··· Task input

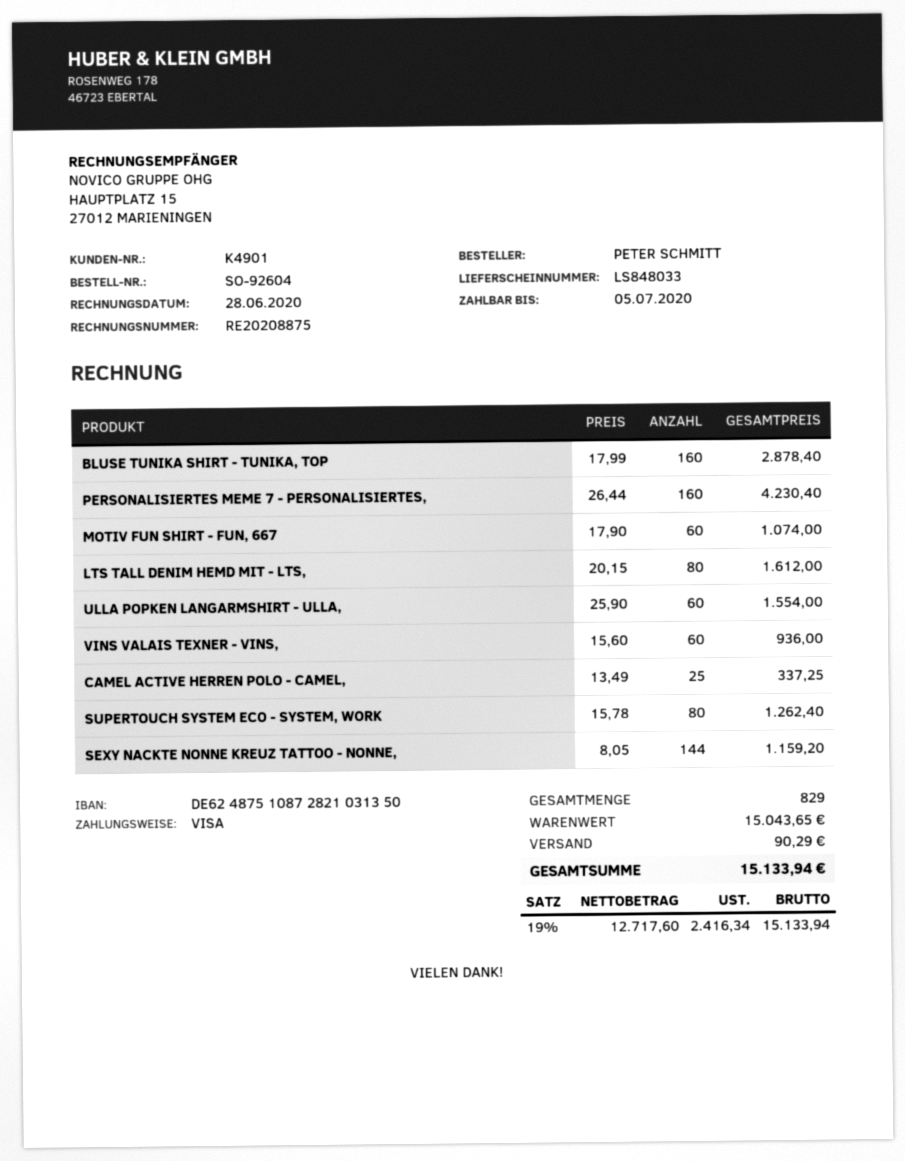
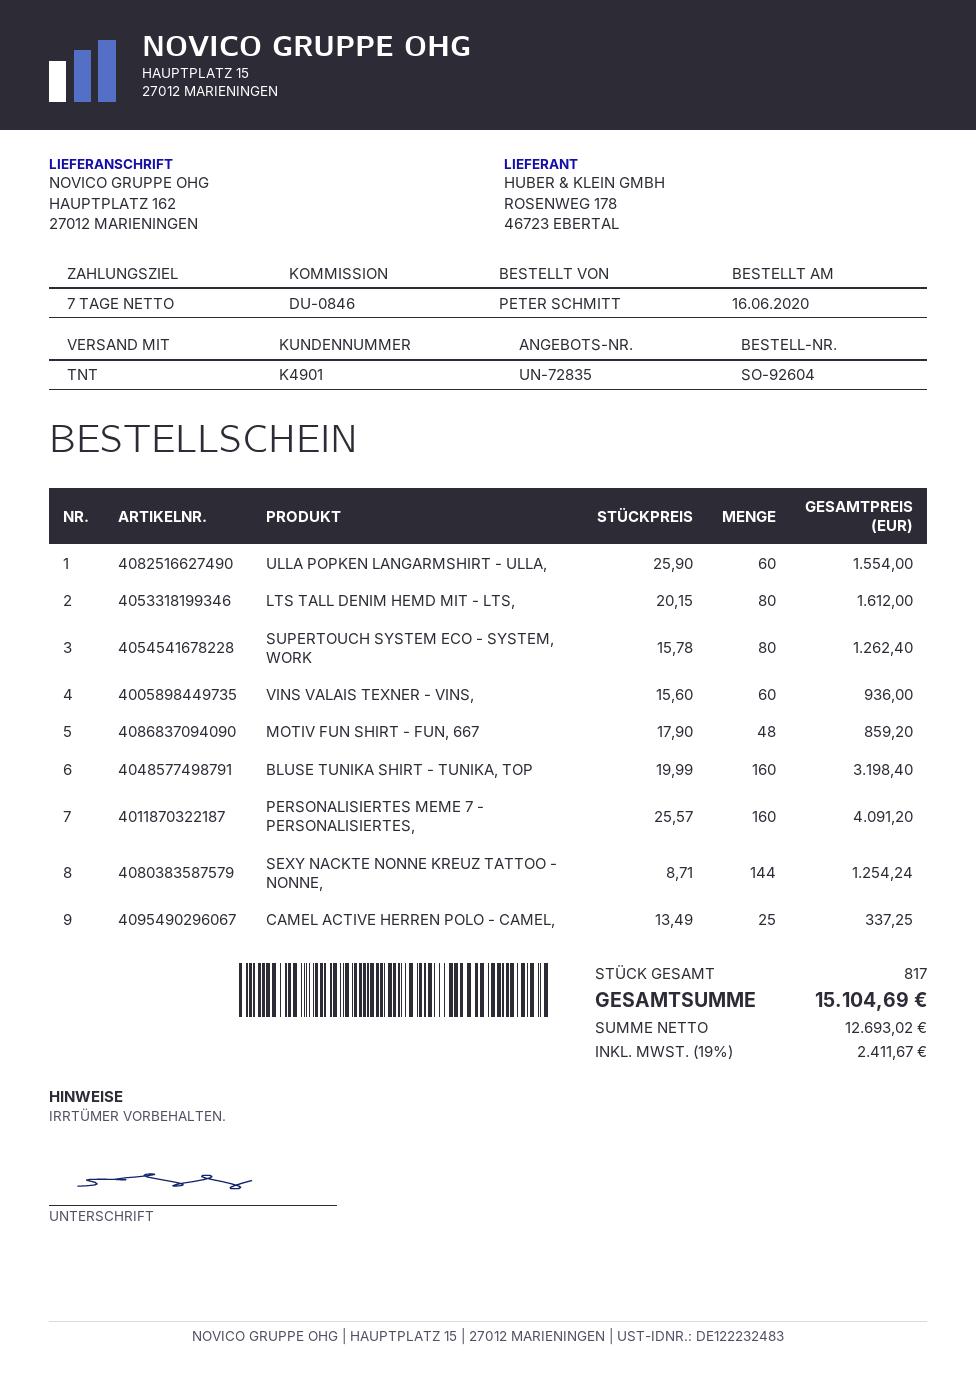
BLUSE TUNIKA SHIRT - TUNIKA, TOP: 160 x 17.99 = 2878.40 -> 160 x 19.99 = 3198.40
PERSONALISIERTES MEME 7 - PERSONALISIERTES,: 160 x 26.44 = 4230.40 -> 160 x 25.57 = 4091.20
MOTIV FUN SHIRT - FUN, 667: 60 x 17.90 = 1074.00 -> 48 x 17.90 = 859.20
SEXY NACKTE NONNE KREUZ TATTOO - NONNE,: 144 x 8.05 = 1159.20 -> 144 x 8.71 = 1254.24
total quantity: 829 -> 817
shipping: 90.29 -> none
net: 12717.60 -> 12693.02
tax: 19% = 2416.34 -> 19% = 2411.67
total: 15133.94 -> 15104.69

······

What you should do:
Your response must reproduce every line of the data exactly, with images omitted.

Output below:
BLUSE TUNIKA SHIRT - TUNIKA, TOP: 160 x 17.99 = 2878.40 -> 160 x 19.99 = 3198.40
PERSONALISIERTES MEME 7 - PERSONALISIERTES,: 160 x 26.44 = 4230.40 -> 160 x 25.57 = 4091.20
MOTIV FUN SHIRT - FUN, 667: 60 x 17.90 = 1074.00 -> 48 x 17.90 = 859.20
SEXY NACKTE NONNE KREUZ TATTOO - NONNE,: 144 x 8.05 = 1159.20 -> 144 x 8.71 = 1254.24
total quantity: 829 -> 817
shipping: 90.29 -> none
net: 12717.60 -> 12693.02
tax: 19% = 2416.34 -> 19% = 2411.67
total: 15133.94 -> 15104.69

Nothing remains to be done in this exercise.